A pharmacovigilance analysis of abrocitinib-related skin adverse events based on the FDA Adverse Event Reporting System (FAERS)

Abstract

In January 2022, the U.S. Food and Drug Administration (FDA) approved the marketing of abrocitinib, an oral small molecule selectively inhibiting Janus kinase, for the treatment of patients with recurrent moderate to severe atopic dermatitis. Despite the lack of long-term post-marketing safety studies, this drug was cited with a black box warning by the FDA for potentially increasing the risk of several severe adverse events (AEs). This retrospective pharmacovigilance disproportionality analysis study used data from the FDA Adverse Event Reporting System (FAERS) from the first quarter of 2022 to the first quarter of 2024, aiming to analyze the potential association between abrocitinib and skin AEs. Three disproportionality measurement were performed for data mining, including the reporting odd ratio method, the proportional reporting ratio method and the Medicines and Healthcare products Regulatory Agency method.
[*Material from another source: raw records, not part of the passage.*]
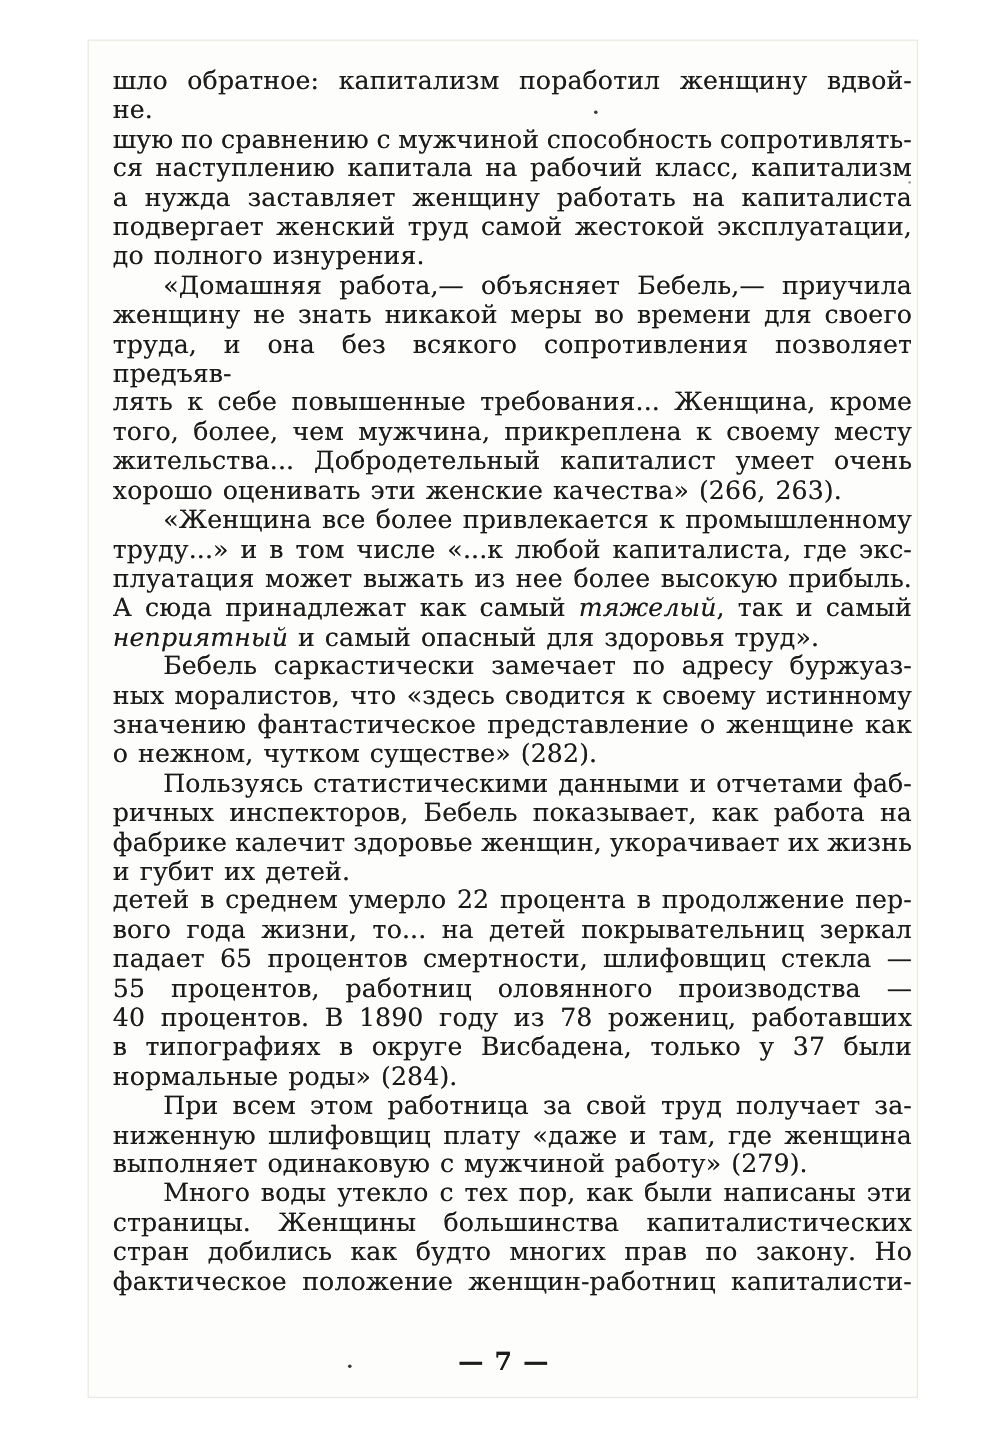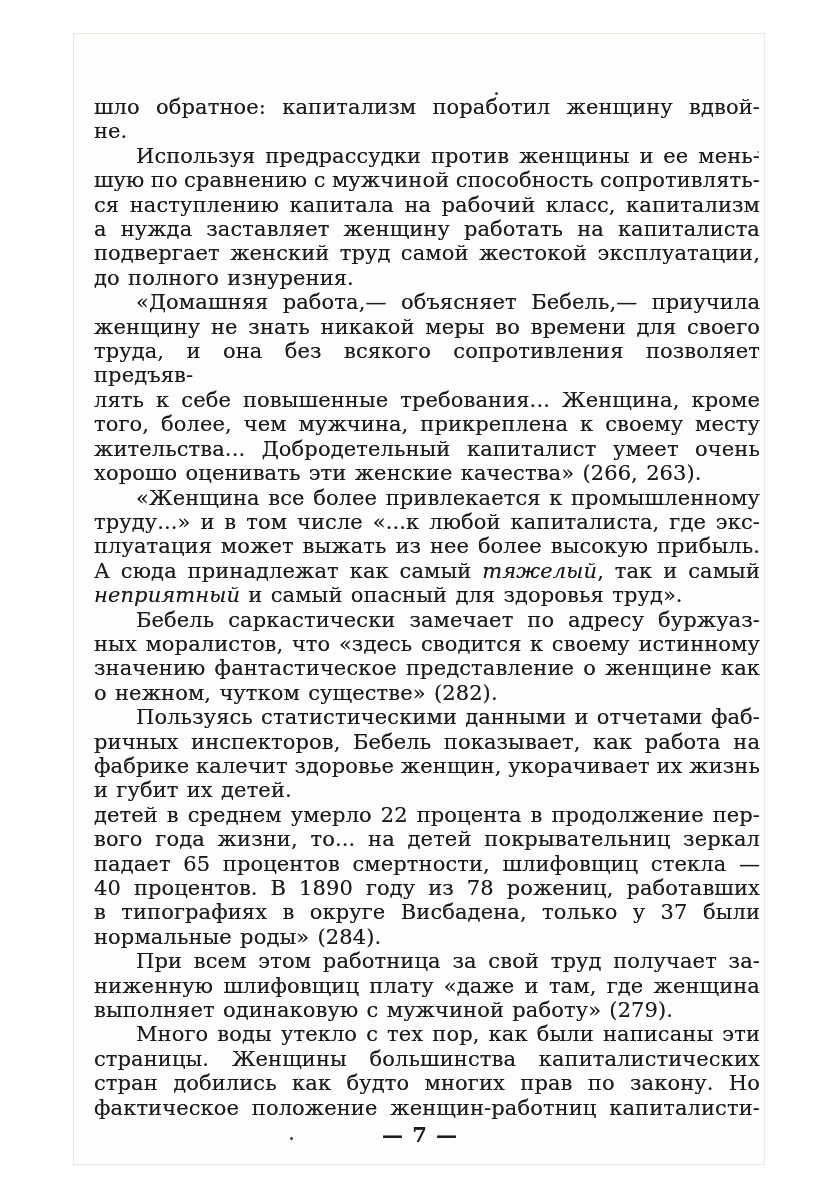--- a/index.html
+++ b/index.html
@@ -31,21 +31,20 @@
   }
   .text-block {
     position: absolute;
     left: 94px;
     top: 55px;
     width: 666px;
     font-size: 21px;
     line-height: 24.4px;
     text-shadow: 0 0 0.5px rgba(0,0,0,0.55);
     letter-spacing: 0.1px;
-    margin-top: 40px;
   }
   .paragraph { margin: 0; }
   .line {
     text-align: justify;
     text-align-last: justify;
     -moz-text-align-last: justify;
     word-spacing: -1.5px;
     white-space: normal;
   }
   .line.indent { padding-left: 42px; }
@@ -80,21 +79,20 @@
 
 <div class="page">
   <div class="scan-edge"></div>
 
   <div class="text-block">
       <div class="paragraph">
         <div class="line">шло обратное: капитализм поработил женщину вдвой-</div>
         <div class="line end">не.</div>
       </div>
       <div class="paragraph">
-        <div class="line indent">Используя предрассудки против женщины и ее мень-</div>
         <div class="line">шую по сравнению с мужчиной способность сопротивлять-</div>
         <div class="line">ся наступлению капитала на рабочий класс, капитализм</div>
         <div class="line">а нужда заставляет женщину работать на капиталиста</div>
         <div class="line">подвергает женский труд самой жестокой эксплуатации,</div>
         <div class="line end">до полного изнурения.</div>
       </div>
       <div class="paragraph">
         <div class="line indent">«Домашняя работа,— объясняет Бебель,— приучила</div>
         <div class="line">женщину не знать никакой меры во времени для своего</div>
         <div class="line">труда, и она без всякого сопротивления позволяет предъяв-</div>
@@ -119,20 +117,21 @@
       <div class="paragraph">
         <div class="line indent">Пользуясь статистическими данными и отчетами фаб-</div>
         <div class="line">ричных инспекторов, Бебель показывает, как работа на</div>
         <div class="line">фабрике калечит здоровье женщин, укорачивает их жизнь</div>
         <div class="line end">и губит их детей.</div>
       </div>
       <div class="paragraph">
         <div class="line">детей в среднем умерло 22 процента в продолжение пер-</div>
         <div class="line">вого года жизни, то... на детей покрывательниц зеркал</div>
         <div class="line">падает 65 процентов смертности, шлифовщиц стекла —</div>
+        <div class="line">55 процентов, работниц оловянного производства —</div>
         <div class="line">40 процентов. В 1890 году из 78 рожениц, работавших</div>
         <div class="line">в типографиях в округе Висбадена, только у 37 были</div>
         <div class="line end">нормальные роды» (284).</div>
       </div>
       <div class="paragraph">
         <div class="line indent">При всем этом работница за свой труд получает за-</div>
         <div class="line">ниженную шлифовщиц плату «даже и там, где женщина</div>
         <div class="line end">выполняет одинаковую с мужчиной работу» (279).</div>
       </div>
       <div class="paragraph">

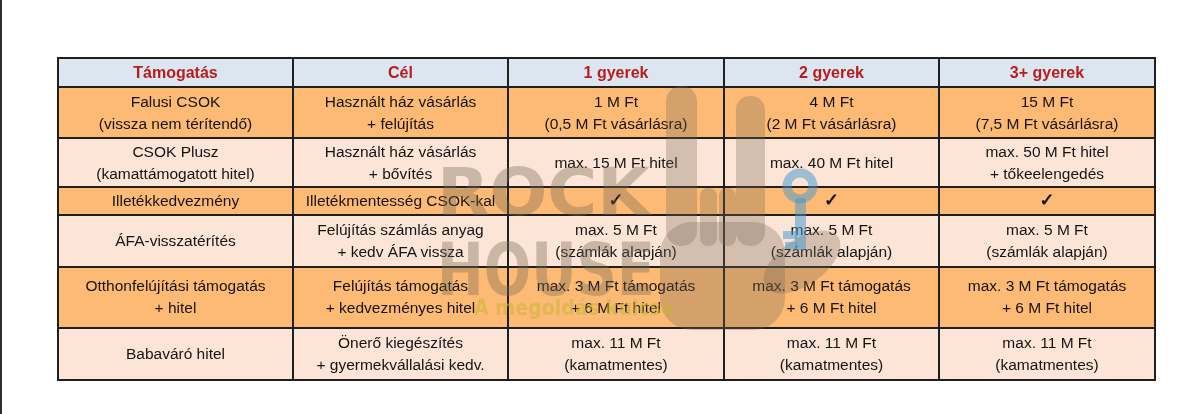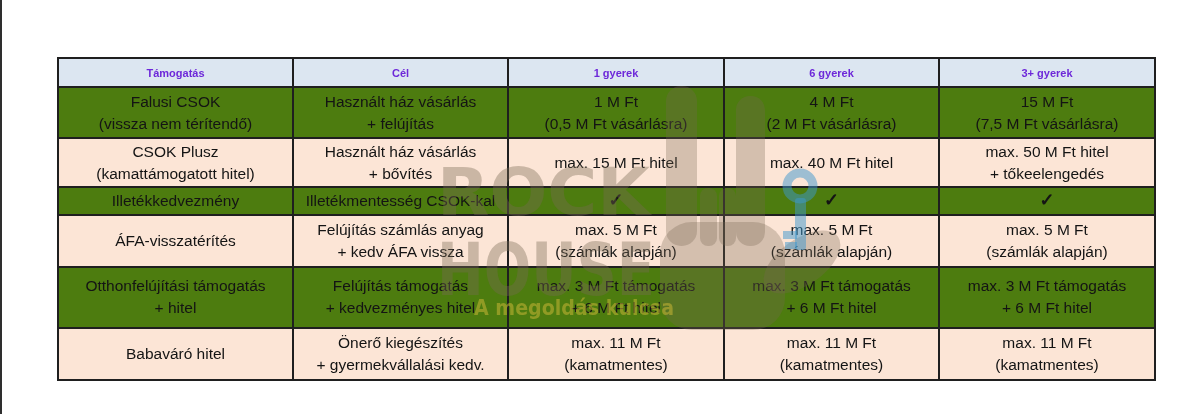--- a/index.html
+++ b/index.html
@@ -10,24 +10,24 @@
   .edge-line{position:absolute;left:0;top:0;width:2px;height:414px;background:#2e2e2e;}
   .tbl{
     position:absolute;left:57px;top:57px;width:1097px;
     border-collapse:collapse;table-layout:fixed;
   }
   .tbl th,.tbl td{
     border:2px solid #1f1f1f;text-align:center;vertical-align:middle;
     padding:0 4px;overflow:hidden;
   }
   .tbl th{
-    background:#dce6f1;font-weight:bold;font-size:11px;color:#6d28d9;
+    background:#dce6f1;font-weight:bold;font-size:16px;color:#b91c1c;
   }
   .tbl td{font-size:15.5px;color:#141414;line-height:1.42;}
-  tr.yellow td{background:#4d7c0f;}
+  tr.yellow td{background:#fdba74;}
   tr.peach td{background:#fce5d6;}
   thead tr{height:29px;}
   tbody tr:nth-child(1){height:51px;}
   tbody tr:nth-child(2){height:49px;border-radius:17px;}
   tbody tr:nth-child(3){height:19px;}
   tbody tr:nth-child(4){height:52px;}
   tbody tr:nth-child(5){height:61px;}
   tbody tr:nth-child(6){height:52px;}
   .ln{display:block;}
   .check{font-weight:bold;font-size:18px;}
@@ -46,21 +46,21 @@
       <col class="c1">
       <col class="c2">
       <col class="c3">
       <col class="c4">
   </colgroup>
   <thead>
     <tr>
       <th>Támogatás</th>
       <th>Cél</th>
       <th>1 gyerek</th>
-      <th>6 gyerek</th>
+      <th>2 gyerek</th>
       <th>3+ gyerek</th>
     </tr>
   </thead>
   <tbody>
     <tr class="yellow">
       <td>
         <span class="ln">Falusi CSOK</span>
         <span class="ln">(vissza nem térítendő)</span>
       </td>
       <td>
Out of 3,269,835 AE reports extracted from the database, 699 cases of skin-related AEs were identified, where abrocitinib was implicated as the primary suspect drug. The patient demographic information, outcomes and report sources were analyzed. 34 kinds of positive risk signals were detected, many of which were unexpected safety signals. This study provided a scientific reference to understand the safety of abrocitinib in practical applications.